Commit Diff


commit - e5834e43350becf3186a0428bec07535a44111de
commit + f2cbc886970451628b335b9b8216be25a0e54c3a
blob - d1276472bc9171a90e0d47184582145bc174203f
blob + 3a1735637b9702ddd6d0f5733b1e8be3637d4ca2
--- src/box/CMakeLists.txt
+++ src/box/CMakeLists.txt
@@ -13,6 +13,7 @@ lua_source(lua_sources lua/net_box.lua)

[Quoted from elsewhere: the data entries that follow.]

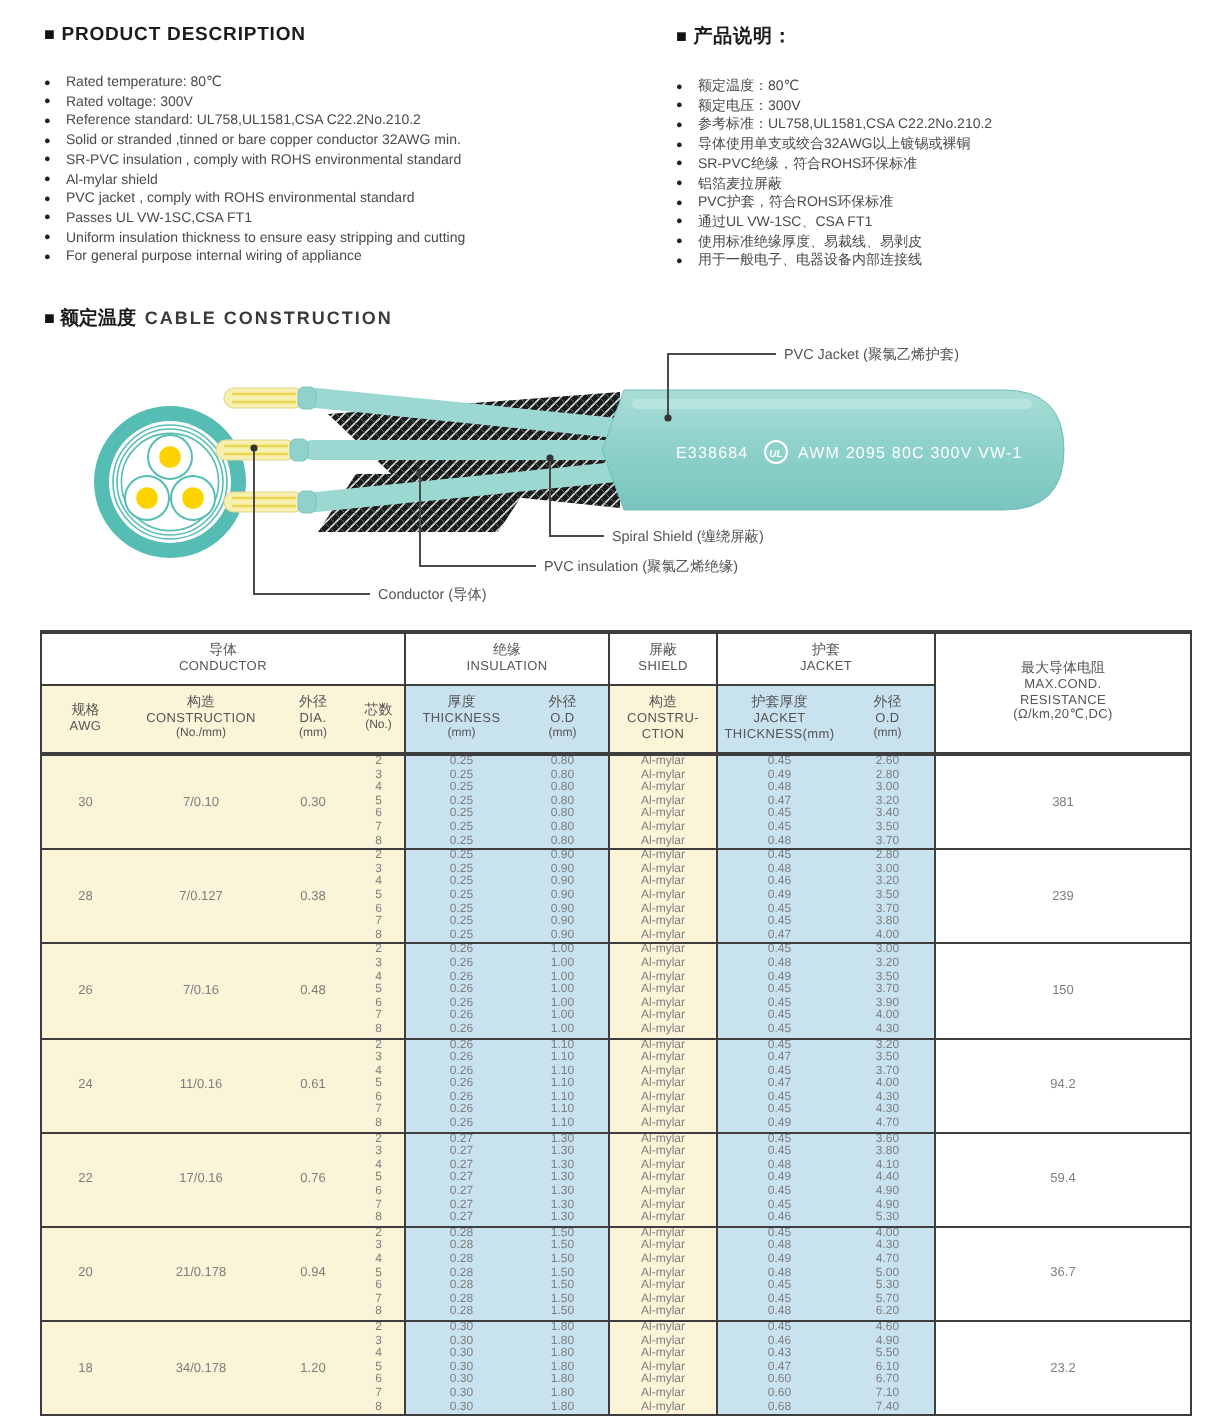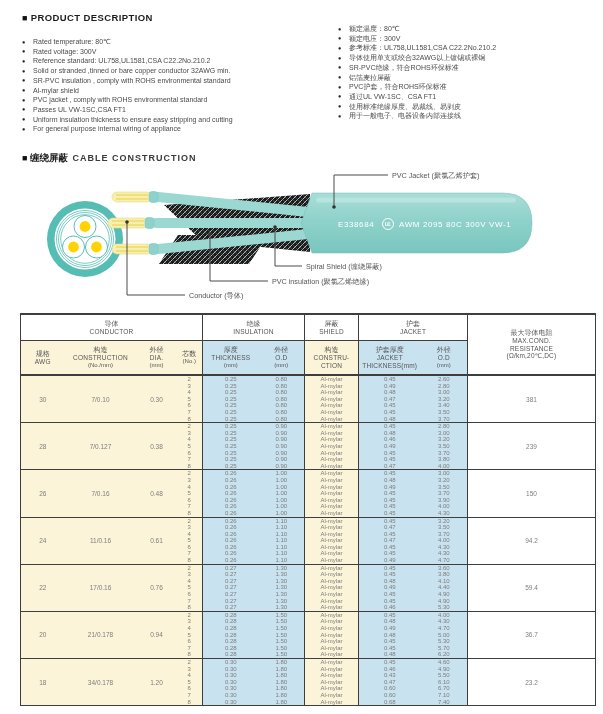--- a/index.html
+++ b/index.html
@@ -59,6 +59,7 @@
       </ul>
   </div>
   <div class="col-right">
+    <div class="sec-title">产品说明：</div>
     <ul class="bullets">
         <li>额定温度：80℃</li>
         <li>额定电压：300V</li>

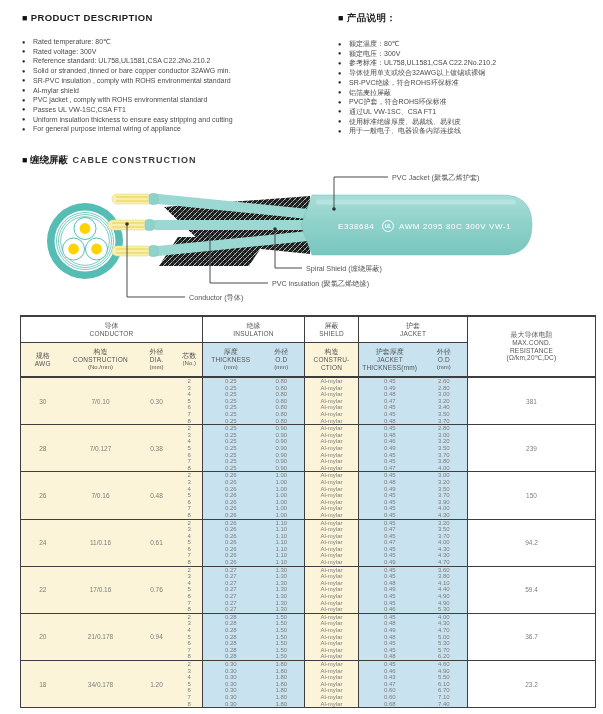--- a/index.html
+++ b/index.html
@@ -76,7 +76,7 @@
 </div>
 
 <div class="constr-head">
-  <span class="zh">缠绕屏蔽</span>
+  <span class="zh">额定温度</span>
   <span class="en">CABLE CONSTRUCTION</span>
 </div>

 lua_source(lua_sources lua/upgrade.lua)
 lua_source(lua_sources lua/console.lua)
 lua_source(lua_sources lua/xlog.lua)
+lua_source(lua_sources lua/ctl.lua)
 set(bin_sources)
 bin_source(bin_sources bootstrap.snap bootstrap.h)
 
blob - /dev/null
blob + d2991a4ee1c3c9e812bc3974bed900efb3b43786 (mode 644)
--- /dev/null
+++ src/box/lua/ctl.lua
@@ -0,0 +1,56 @@
+-- ctl.lua (internal file)
+
+-- checks whether given replica is dead
+local function is_dead(replica)
+    -- self
+    if replica.uuid == box.info.uuid then
+        return false
+    end
+    -- no applier no relay
+    if replica.upstream == nil and replica.downstream == nil then
+        return true
+    end
+    -- disconnected or stopped relay
+    if replica.upstream == nil and replica.downstream ~= nil then
+        if replica.downstream.status == 'disconnected' or replica.downstream.status == 'stopped' then
+            return true
+        else
+            return false
+        end
+    end
+    -- in other cases replica is alive
+    return false
+end
+
+-- return list of replicas suspected to be dead
+function replicaset_list_inactive()
+    local inactive_list = {}
+    local replicaset = box.info.replication
+    for i, replica in pairs(replicaset) do
+        -- current replica is alive
+        if is_dead(replica) then
+            table.insert(inactive_list, replica.uuid)
+        end
+    end
+    return inactive_list
+end
+
+-- throw away any replica from system space
+function replica_prune(uuid)
+    if uuid == nil then
+        error("Usage: replica_displace([uuid])")
+    end
+    box.space._cluster.index.uuid:delete{uuid}
+end
+
+-- delete table of dead replica obtained from replicaset_list_inactive() or
+-- formed by admin
+function replicaset_purge(uuid_table)
+    if uuid_table == nil then
+        error("Usage: replicaset_trim([uuid_table])")
+    end
+   for i in pairs(uuid_table) do
+        print("Deleting replica with uuid ".. i.. " "..uuid_table[i])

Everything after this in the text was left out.